» **Problem to solve**:
Without copying any picture, return all lines below exactly.

» **Input**:
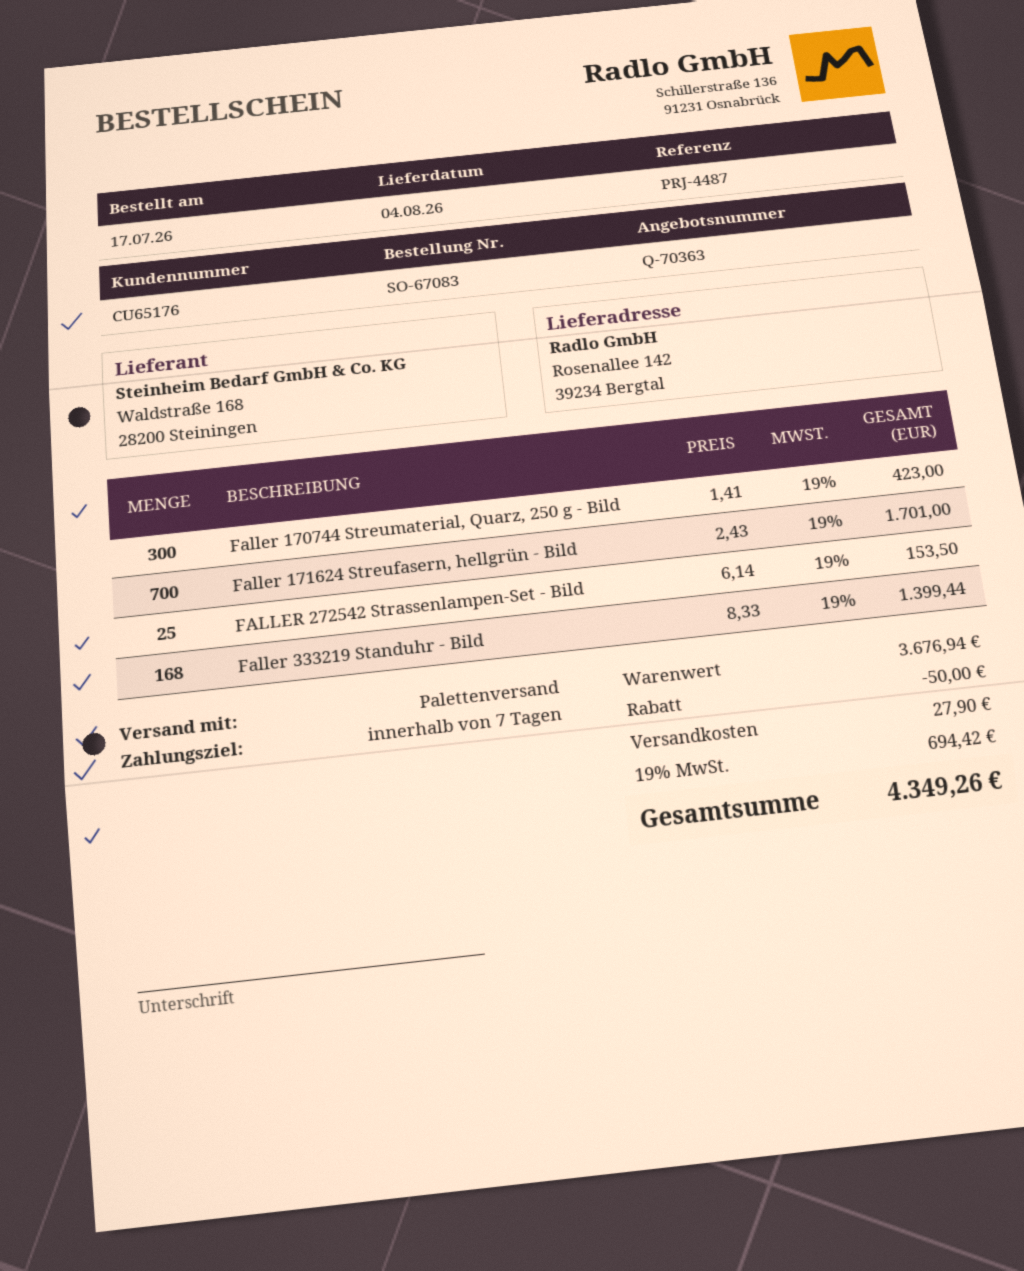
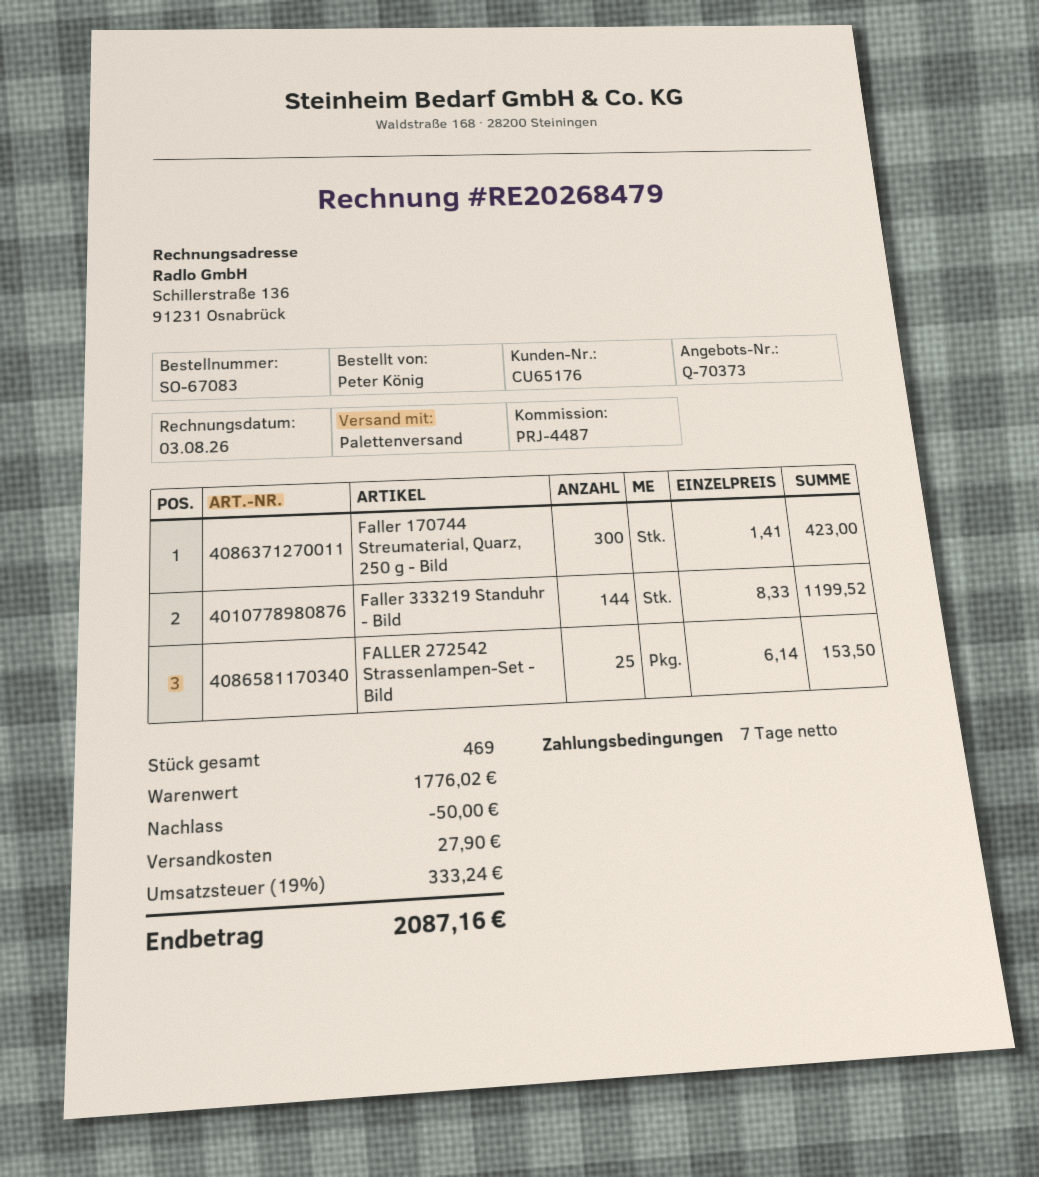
quote number: Q-70363 -> Q-70373
Faller 171624 Streufasern, hellgrün - Bild: 700 x 2.43 = 1701.00 -> none
Faller 333219 Standuhr - Bild: 168 x 8.33 = 1399.44 -> 144 x 8.33 = 1199.52
subtotal: 3676.94 -> 1776.02
tax: 19% = 694.42 -> 19% = 333.24
total: 4349.26 -> 2087.16

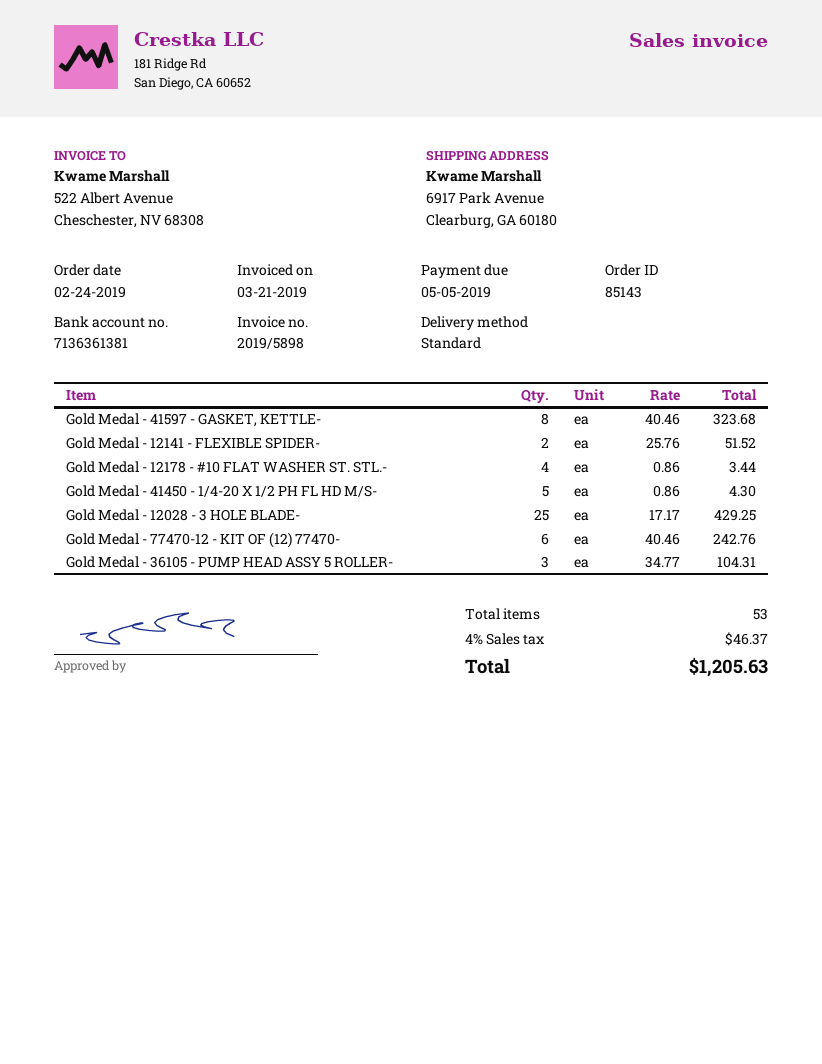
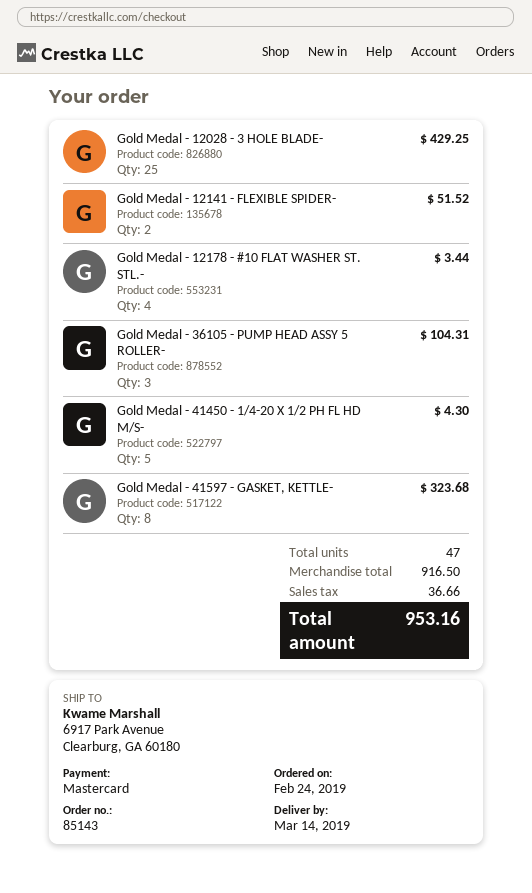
Gold Medal - 77470-12 - KIT OF (12) 77470-: 6 for 242.76 -> none
total quantity: 53 -> 47
tax: 46.37 -> 36.66
total: 1205.63 -> 953.16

» **Answer for the task**:
quote number: Q-70363 -> Q-70373
Faller 171624 Streufasern, hellgrün - Bild: 700 x 2.43 = 1701.00 -> none
Faller 333219 Standuhr - Bild: 168 x 8.33 = 1399.44 -> 144 x 8.33 = 1199.52
subtotal: 3676.94 -> 1776.02
tax: 19% = 694.42 -> 19% = 333.24
total: 4349.26 -> 2087.16

Gold Medal - 77470-12 - KIT OF (12) 77470-: 6 for 242.76 -> none
total quantity: 53 -> 47
tax: 46.37 -> 36.66
total: 1205.63 -> 953.16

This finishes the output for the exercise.